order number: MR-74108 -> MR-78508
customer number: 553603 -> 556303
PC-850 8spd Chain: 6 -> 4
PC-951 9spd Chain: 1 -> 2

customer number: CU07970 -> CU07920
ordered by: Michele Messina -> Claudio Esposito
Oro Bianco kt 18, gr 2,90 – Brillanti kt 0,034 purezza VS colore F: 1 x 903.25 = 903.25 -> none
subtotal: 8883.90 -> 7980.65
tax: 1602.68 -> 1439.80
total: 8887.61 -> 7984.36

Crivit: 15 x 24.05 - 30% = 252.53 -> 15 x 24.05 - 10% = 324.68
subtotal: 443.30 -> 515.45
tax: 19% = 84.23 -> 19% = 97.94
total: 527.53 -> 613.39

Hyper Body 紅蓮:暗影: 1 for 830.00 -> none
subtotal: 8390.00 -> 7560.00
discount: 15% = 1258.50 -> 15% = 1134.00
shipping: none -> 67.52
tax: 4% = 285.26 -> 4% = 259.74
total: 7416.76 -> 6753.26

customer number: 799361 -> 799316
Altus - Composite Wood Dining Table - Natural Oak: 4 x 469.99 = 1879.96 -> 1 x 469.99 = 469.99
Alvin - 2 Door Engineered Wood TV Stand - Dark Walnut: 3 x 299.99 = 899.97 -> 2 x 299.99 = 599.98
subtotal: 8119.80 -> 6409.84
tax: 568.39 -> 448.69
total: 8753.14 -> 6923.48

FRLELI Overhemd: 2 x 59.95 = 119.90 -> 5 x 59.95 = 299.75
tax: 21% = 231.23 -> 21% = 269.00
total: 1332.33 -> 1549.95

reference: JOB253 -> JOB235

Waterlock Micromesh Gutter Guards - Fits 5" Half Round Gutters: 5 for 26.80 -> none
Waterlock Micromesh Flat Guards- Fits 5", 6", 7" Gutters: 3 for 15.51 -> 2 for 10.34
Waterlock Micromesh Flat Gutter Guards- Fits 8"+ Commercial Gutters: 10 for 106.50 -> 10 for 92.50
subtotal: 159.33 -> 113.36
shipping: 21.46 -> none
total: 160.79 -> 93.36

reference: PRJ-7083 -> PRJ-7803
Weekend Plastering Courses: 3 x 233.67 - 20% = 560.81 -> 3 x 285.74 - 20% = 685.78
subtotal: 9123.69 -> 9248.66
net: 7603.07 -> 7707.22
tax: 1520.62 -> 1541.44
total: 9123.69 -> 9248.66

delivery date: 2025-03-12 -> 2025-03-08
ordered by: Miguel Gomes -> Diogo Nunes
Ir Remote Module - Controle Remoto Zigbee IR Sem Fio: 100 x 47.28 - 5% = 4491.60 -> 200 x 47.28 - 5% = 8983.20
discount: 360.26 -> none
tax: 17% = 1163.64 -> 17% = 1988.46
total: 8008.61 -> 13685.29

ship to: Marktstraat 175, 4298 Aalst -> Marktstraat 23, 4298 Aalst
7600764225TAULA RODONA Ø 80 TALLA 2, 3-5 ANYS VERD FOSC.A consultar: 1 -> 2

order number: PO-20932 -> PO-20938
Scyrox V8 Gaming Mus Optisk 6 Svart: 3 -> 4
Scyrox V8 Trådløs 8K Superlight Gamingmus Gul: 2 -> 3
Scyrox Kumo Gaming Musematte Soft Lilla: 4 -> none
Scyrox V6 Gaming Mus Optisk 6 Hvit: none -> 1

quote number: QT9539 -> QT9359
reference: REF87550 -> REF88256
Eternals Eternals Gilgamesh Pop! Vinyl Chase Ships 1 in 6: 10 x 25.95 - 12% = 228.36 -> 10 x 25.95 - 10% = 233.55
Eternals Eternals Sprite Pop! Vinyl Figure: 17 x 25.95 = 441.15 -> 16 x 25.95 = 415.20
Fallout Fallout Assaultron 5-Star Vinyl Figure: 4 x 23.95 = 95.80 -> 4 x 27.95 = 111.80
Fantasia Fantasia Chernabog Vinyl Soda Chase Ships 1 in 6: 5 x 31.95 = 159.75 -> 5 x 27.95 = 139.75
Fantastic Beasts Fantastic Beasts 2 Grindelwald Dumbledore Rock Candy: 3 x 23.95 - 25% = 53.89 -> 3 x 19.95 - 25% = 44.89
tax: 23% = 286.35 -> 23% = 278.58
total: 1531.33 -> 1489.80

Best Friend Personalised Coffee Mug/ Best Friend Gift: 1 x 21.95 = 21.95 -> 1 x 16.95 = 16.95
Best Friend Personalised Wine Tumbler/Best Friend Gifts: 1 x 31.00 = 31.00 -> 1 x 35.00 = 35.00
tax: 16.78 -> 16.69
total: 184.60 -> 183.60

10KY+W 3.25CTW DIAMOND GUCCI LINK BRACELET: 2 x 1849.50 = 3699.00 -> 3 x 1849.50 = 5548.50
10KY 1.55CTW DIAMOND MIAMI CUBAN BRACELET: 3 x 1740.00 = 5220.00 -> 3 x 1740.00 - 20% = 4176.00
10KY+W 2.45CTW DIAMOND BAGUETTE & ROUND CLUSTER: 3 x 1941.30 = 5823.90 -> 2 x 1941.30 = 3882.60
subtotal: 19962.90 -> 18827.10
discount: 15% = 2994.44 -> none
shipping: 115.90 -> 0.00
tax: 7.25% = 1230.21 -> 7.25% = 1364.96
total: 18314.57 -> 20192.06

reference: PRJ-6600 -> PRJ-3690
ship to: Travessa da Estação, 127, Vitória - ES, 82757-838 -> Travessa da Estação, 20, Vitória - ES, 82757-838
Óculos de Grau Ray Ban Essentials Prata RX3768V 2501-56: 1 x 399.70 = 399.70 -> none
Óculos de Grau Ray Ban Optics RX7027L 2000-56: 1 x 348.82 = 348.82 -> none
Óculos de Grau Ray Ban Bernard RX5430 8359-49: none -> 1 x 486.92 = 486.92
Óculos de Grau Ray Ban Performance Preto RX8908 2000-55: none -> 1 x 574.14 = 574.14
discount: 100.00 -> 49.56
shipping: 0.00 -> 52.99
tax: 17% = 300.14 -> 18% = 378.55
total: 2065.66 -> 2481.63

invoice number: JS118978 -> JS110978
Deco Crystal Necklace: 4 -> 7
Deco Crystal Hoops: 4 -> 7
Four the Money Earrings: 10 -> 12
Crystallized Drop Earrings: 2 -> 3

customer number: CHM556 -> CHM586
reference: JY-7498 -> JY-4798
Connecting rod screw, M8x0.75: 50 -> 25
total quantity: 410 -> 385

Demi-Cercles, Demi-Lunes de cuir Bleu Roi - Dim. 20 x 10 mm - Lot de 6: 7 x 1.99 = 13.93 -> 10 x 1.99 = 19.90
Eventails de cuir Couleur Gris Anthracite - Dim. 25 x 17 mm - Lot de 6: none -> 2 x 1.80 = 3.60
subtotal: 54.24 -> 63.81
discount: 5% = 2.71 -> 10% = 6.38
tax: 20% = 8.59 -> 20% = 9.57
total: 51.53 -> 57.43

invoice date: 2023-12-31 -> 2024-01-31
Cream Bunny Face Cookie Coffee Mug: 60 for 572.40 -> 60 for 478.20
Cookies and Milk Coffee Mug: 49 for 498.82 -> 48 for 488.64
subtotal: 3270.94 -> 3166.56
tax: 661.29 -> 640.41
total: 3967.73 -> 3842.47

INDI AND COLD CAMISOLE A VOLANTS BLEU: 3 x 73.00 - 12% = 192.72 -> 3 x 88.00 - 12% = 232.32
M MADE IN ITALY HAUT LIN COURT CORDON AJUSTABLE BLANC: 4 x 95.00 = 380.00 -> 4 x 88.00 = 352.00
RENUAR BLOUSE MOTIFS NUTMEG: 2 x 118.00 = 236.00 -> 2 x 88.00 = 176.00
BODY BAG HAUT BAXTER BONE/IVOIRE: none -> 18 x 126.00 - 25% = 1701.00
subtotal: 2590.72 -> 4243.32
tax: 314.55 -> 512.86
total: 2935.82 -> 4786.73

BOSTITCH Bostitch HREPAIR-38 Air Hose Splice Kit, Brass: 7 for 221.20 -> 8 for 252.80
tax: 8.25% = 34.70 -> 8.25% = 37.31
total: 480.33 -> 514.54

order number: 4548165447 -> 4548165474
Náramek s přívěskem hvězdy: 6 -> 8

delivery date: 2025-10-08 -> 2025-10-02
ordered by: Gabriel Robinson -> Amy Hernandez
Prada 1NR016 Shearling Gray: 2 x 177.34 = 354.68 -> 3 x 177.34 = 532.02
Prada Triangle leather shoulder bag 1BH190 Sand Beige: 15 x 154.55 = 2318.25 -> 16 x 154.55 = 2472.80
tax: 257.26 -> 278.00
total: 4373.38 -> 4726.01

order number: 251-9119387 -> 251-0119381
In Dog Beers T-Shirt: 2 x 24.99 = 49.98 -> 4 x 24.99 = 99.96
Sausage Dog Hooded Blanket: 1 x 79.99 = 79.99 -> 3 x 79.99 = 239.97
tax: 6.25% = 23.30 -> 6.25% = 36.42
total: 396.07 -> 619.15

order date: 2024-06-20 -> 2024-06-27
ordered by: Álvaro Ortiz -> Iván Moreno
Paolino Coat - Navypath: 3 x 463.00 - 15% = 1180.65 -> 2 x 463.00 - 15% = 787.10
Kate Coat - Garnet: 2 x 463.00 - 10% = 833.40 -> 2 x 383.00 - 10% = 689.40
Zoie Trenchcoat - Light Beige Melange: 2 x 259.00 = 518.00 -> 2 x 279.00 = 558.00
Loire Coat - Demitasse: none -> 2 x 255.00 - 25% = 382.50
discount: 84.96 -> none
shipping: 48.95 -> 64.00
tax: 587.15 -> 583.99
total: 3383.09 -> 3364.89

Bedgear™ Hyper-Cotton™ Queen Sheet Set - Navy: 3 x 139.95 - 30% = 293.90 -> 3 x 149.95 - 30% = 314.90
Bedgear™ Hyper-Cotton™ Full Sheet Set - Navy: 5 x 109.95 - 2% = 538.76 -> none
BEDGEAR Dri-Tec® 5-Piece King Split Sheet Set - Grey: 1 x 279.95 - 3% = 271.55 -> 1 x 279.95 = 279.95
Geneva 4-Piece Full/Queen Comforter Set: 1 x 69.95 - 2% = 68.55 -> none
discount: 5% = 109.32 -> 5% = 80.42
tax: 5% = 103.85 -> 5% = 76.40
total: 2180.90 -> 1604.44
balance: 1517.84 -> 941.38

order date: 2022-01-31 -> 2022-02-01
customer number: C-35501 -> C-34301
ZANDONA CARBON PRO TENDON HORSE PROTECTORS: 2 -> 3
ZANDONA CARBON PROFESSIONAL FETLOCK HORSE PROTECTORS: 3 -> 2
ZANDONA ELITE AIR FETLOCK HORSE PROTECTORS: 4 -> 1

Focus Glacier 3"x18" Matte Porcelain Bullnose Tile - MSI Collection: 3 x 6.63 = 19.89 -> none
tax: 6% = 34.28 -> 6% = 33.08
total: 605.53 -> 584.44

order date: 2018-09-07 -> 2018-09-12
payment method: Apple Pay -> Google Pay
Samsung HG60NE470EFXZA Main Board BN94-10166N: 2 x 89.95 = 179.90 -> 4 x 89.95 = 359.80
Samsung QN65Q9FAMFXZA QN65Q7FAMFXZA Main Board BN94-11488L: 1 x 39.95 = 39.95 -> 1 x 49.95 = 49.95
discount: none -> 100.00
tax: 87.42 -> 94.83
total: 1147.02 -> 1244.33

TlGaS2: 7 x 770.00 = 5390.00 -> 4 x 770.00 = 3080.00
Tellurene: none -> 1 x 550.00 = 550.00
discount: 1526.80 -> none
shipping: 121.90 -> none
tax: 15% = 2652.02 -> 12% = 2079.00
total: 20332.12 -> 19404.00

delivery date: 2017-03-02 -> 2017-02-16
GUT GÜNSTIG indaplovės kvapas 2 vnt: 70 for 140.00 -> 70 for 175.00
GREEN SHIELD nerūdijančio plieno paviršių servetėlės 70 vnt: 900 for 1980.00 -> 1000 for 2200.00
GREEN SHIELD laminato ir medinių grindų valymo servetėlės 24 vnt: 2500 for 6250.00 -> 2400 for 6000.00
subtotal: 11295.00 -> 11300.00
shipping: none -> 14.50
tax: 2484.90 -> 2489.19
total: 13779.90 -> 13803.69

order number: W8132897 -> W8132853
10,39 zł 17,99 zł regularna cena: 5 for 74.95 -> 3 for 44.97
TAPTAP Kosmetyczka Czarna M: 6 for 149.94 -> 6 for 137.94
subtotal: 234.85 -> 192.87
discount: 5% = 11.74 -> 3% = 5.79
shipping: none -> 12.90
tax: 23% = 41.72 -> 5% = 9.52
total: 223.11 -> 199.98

#### WHAT IS BEING ASKED:
All lines above from the one holding "BEDGEAR Dri-Tec® 5-Piece" to the one holding "Samsung HG60NE470EFXZA Main", inclusive, are to be copied exactly; no other line is wanted.

#### EXERCISE RESULT:
BEDGEAR Dri-Tec® 5-Piece King Split Sheet Set - Grey: 1 x 279.95 - 3% = 271.55 -> 1 x 279.95 = 279.95
Geneva 4-Piece Full/Queen Comforter Set: 1 x 69.95 - 2% = 68.55 -> none
discount: 5% = 109.32 -> 5% = 80.42
tax: 5% = 103.85 -> 5% = 76.40
total: 2180.90 -> 1604.44
balance: 1517.84 -> 941.38

order date: 2022-01-31 -> 2022-02-01
customer number: C-35501 -> C-34301
ZANDONA CARBON PRO TENDON HORSE PROTECTORS: 2 -> 3
ZANDONA CARBON PROFESSIONAL FETLOCK HORSE PROTECTORS: 3 -> 2
ZANDONA ELITE AIR FETLOCK HORSE PROTECTORS: 4 -> 1

Focus Glacier 3"x18" Matte Porcelain Bullnose Tile - MSI Collection: 3 x 6.63 = 19.89 -> none
tax: 6% = 34.28 -> 6% = 33.08
total: 605.53 -> 584.44

order date: 2018-09-07 -> 2018-09-12
payment method: Apple Pay -> Google Pay
Samsung HG60NE470EFXZA Main Board BN94-10166N: 2 x 89.95 = 179.90 -> 4 x 89.95 = 359.80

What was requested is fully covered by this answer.